In the early 20th century, science fiction stories were frequently published in popular magazines, with the Munsey Company, a major pulp magazine publisher, printing a great deal of science fiction. In 1926 Amazing Stories became the first specialist pulp magazine publisher of science fiction. Munsey continued to print science fiction in Argosy during the 1930s, and in 1939 took advantage of the new genre's growing popularity by launching Famous Fantastic Mysteries, a vehicle to reprint the most popular fantasy and science fiction stories from the Munsey magazines.

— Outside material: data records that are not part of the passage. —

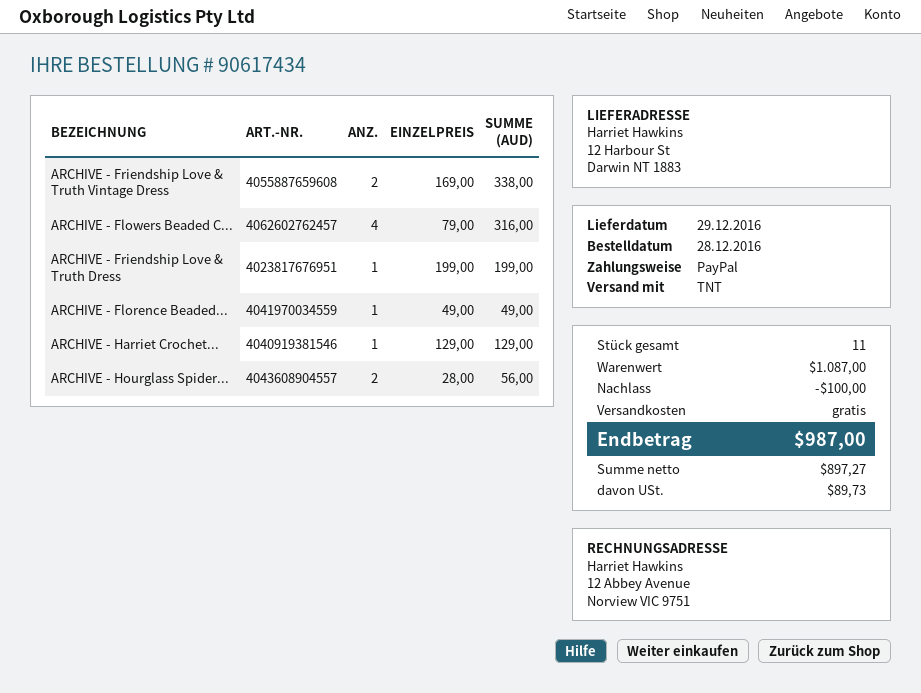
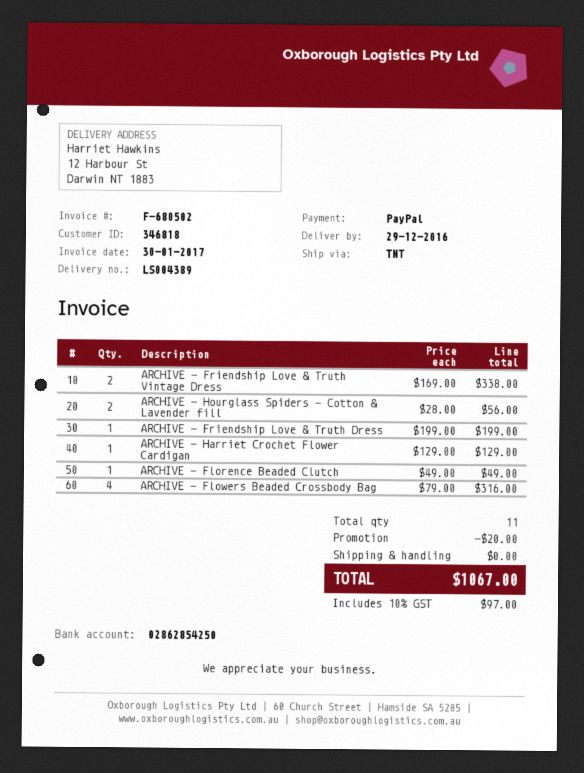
discount: 100.00 -> 20.00
tax: 89.73 -> 97.00
total: 987.00 -> 1067.00

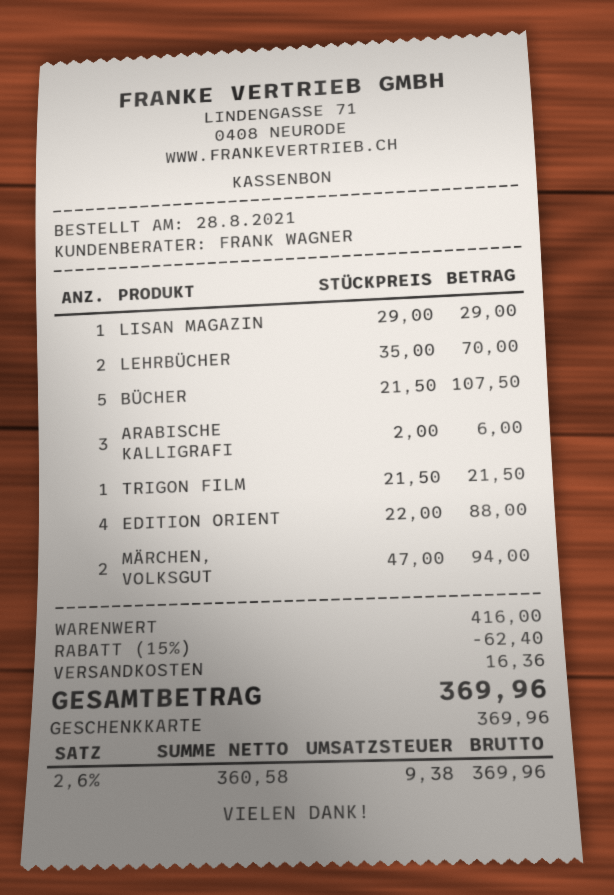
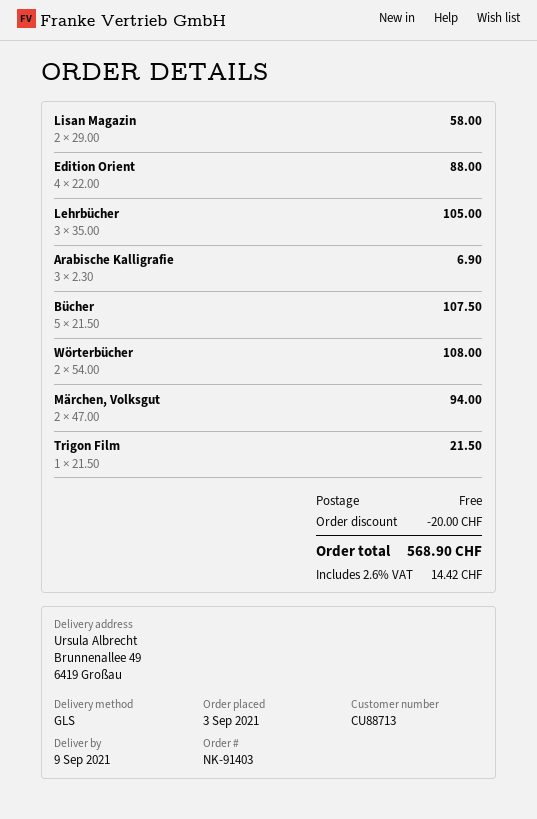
order date: 2021-08-28 -> 2021-09-03
LISAN MAGAZIN: 1 x 29.00 = 29.00 -> 2 x 29.00 = 58.00
LEHRBÜCHER: 2 x 35.00 = 70.00 -> 3 x 35.00 = 105.00
ARABISCHE KALLIGRAFI: 3 x 2.00 = 6.00 -> 3 x 2.30 = 6.90
Wörterbücher: none -> 2 x 54.00 = 108.00
discount: 62.40 -> 20.00
shipping: 16.36 -> 0.00
tax: 2.6% = 9.38 -> 2.6% = 14.42
total: 369.96 -> 568.90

The new title immediately became successful, and demand for reprints of old favorites was such that Munsey decided to launch an additional magazine, Fantastic Novels, in July 1940, edited, like Famous Fantastic Mysteries, by Mary Gnaedinger. The two magazines were placed on bimonthly schedules, arranged to alternate with each other, though the schedule slipped slightly with the fifth issue of Fantastic Novels, dated April 1941 but following the January 1941 issue. Fantastic Novels was suspended after that issue and merged with Famous Fantastic Mysteries. The stated reason was that Famous Fantastic Mysteries "is apparently the favorite title", but it seems likely that production difficulties caused by World War II played a part. The June 1941 and August 1941 issues of Famous Fantastic Mysteries both carried the slogan "Combined with Fantastic Novels Magazine" on the cover.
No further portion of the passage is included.